My thoughts are with Dapuzzo and Zednik and hope their recoveries and returns to the ice are swift. Hang in there, you tough bastards.

I'll cut right to the chase here: hockey players live on the edge, for sure. Wait, where are you going?


February 7, 2008

Capitals Excitedly Surging Toward Major Playoff Disappointment

You know that now-old comparison between arguing on the Internet and running in the Special Olympics? Well, the same can be applied to winning the Southeast Conference (and its associated top-3 seed in the Eastern Conference playoff bracket).

The Capitals have improved significantly, as of late, and that's gotten the heads a-talkin'. The local boys are seeing stars. The big guns are lining up with pats on the back and whatnot. The bad news is, it's all going to end with a serious let-down.

Remember the Penguins last season? They made the playoffs with Crosby at the helm, only to get royally stomped in the first round when it dawned on them that they were just a mediocre team with a few really talented, inexperienced little kids in the lineup. Before their implosion, everyone was already convinced it was Their Year. Uh, no.

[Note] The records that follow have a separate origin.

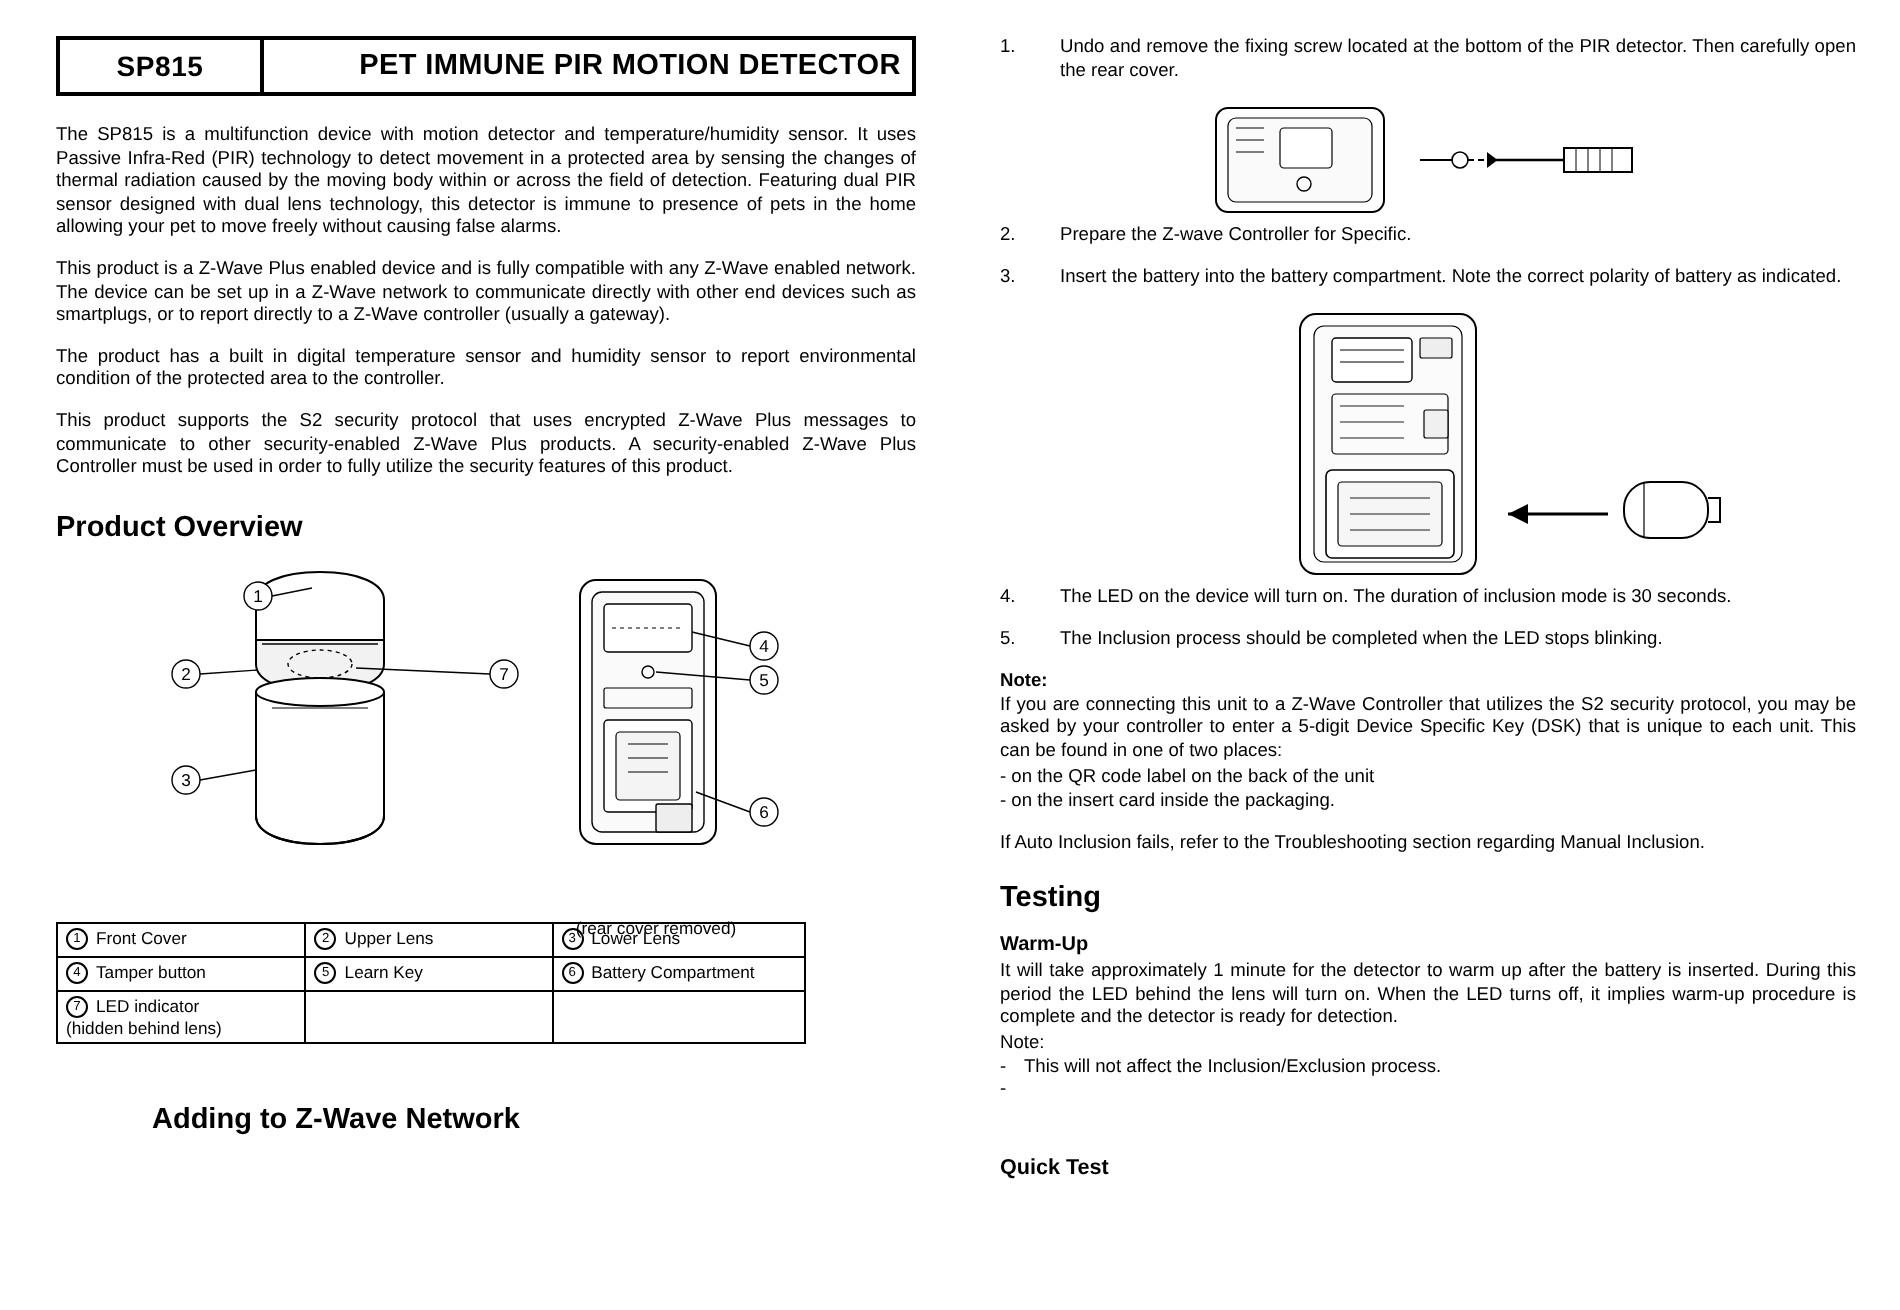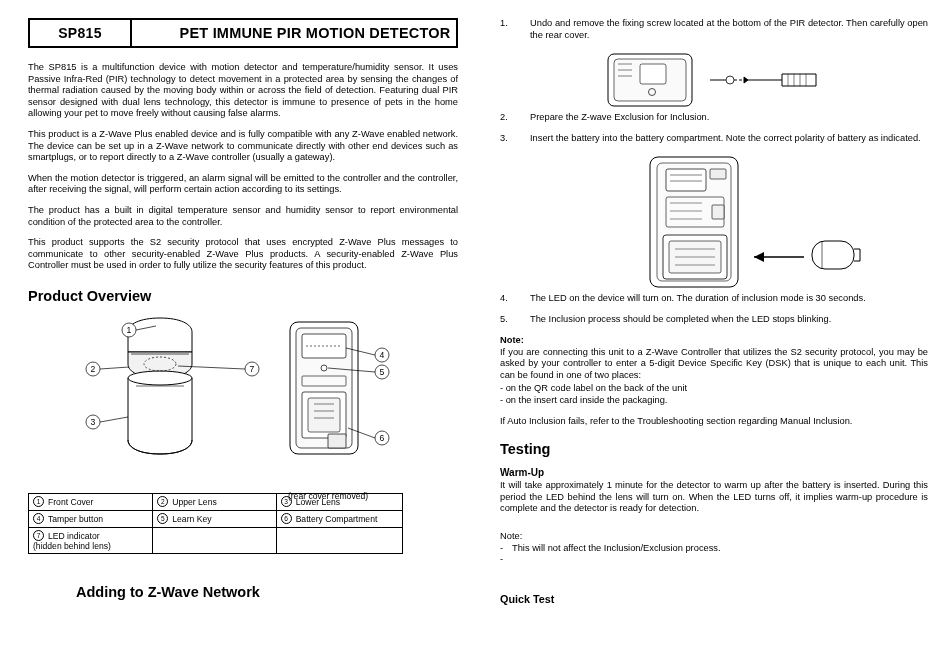"Prepare the Z-wave Exclusion for" span.txt { text: Exclusion for Inclusion -> Controller for Specific }
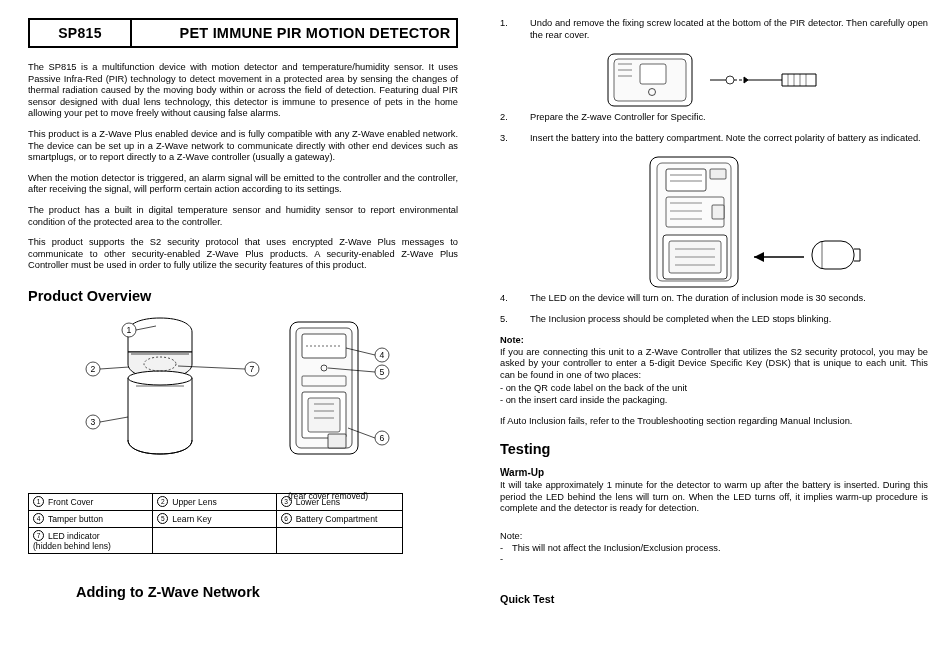"When the motion detector is" p.body-text { html: <p>When the motion detector is triggered, an alarm signal will be emitted to the controller and the controller, after receiving the signal, will perform certain action according to its settings.</p> -> none }
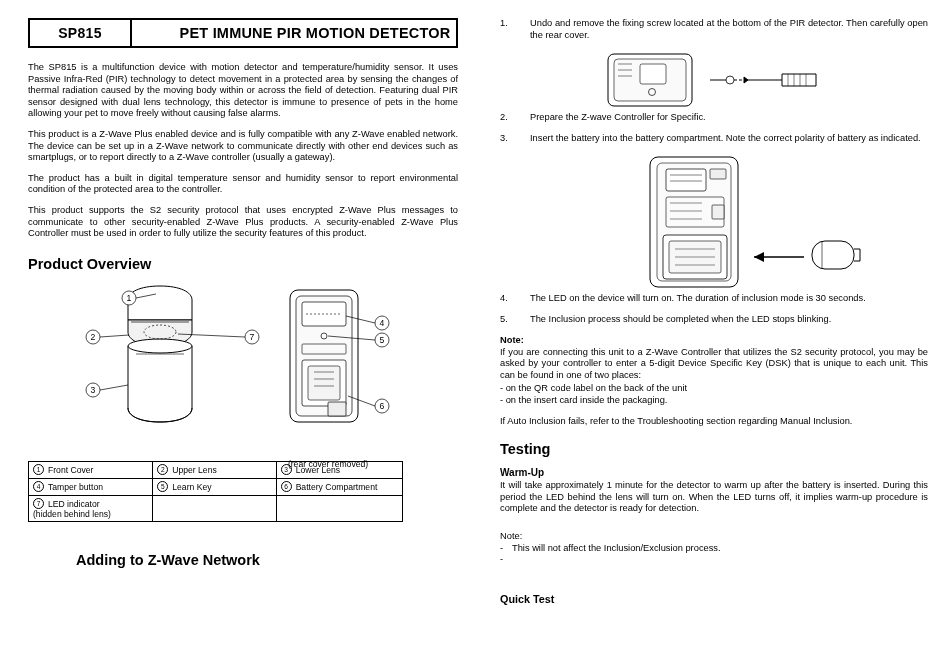"It will take approximately 1" p.body-text { margin-bottom: 16px -> 1px }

Maybe it's just me. Maybe a team still barely above .500 with less than 60 points in the standings and less than 30 games left to play, is destined to win the Cup. Or maybe the city of Washington hasn't had anything sports-related to cheer about in a while.


February 6, 2008

The Maple Leafs Are Really Good

Seriously? 8-0 against the Panthers?

Holy shit Brett McLean scored five points. He only had 11 points in the 39 games he had played prior to last night; the poor guy scores less than I do.

And it costs $300 to see the Leafs play at home. Honestly people, is the city of Toronto comprised entirely of mouth-breathing, knuckle-dragging morons or did Boston start up some kind of citizen exchange program?


February 5, 2008

Teams Stalking Euros Instead Of Rentals As Trade Deadline Nears

This hot piece of Euro tail is Fabian Brunnstrom. Who? I don't know who the hell he is, either, but he's apparently the second coming of Swedish Jesus (the first was Peter Forsberg).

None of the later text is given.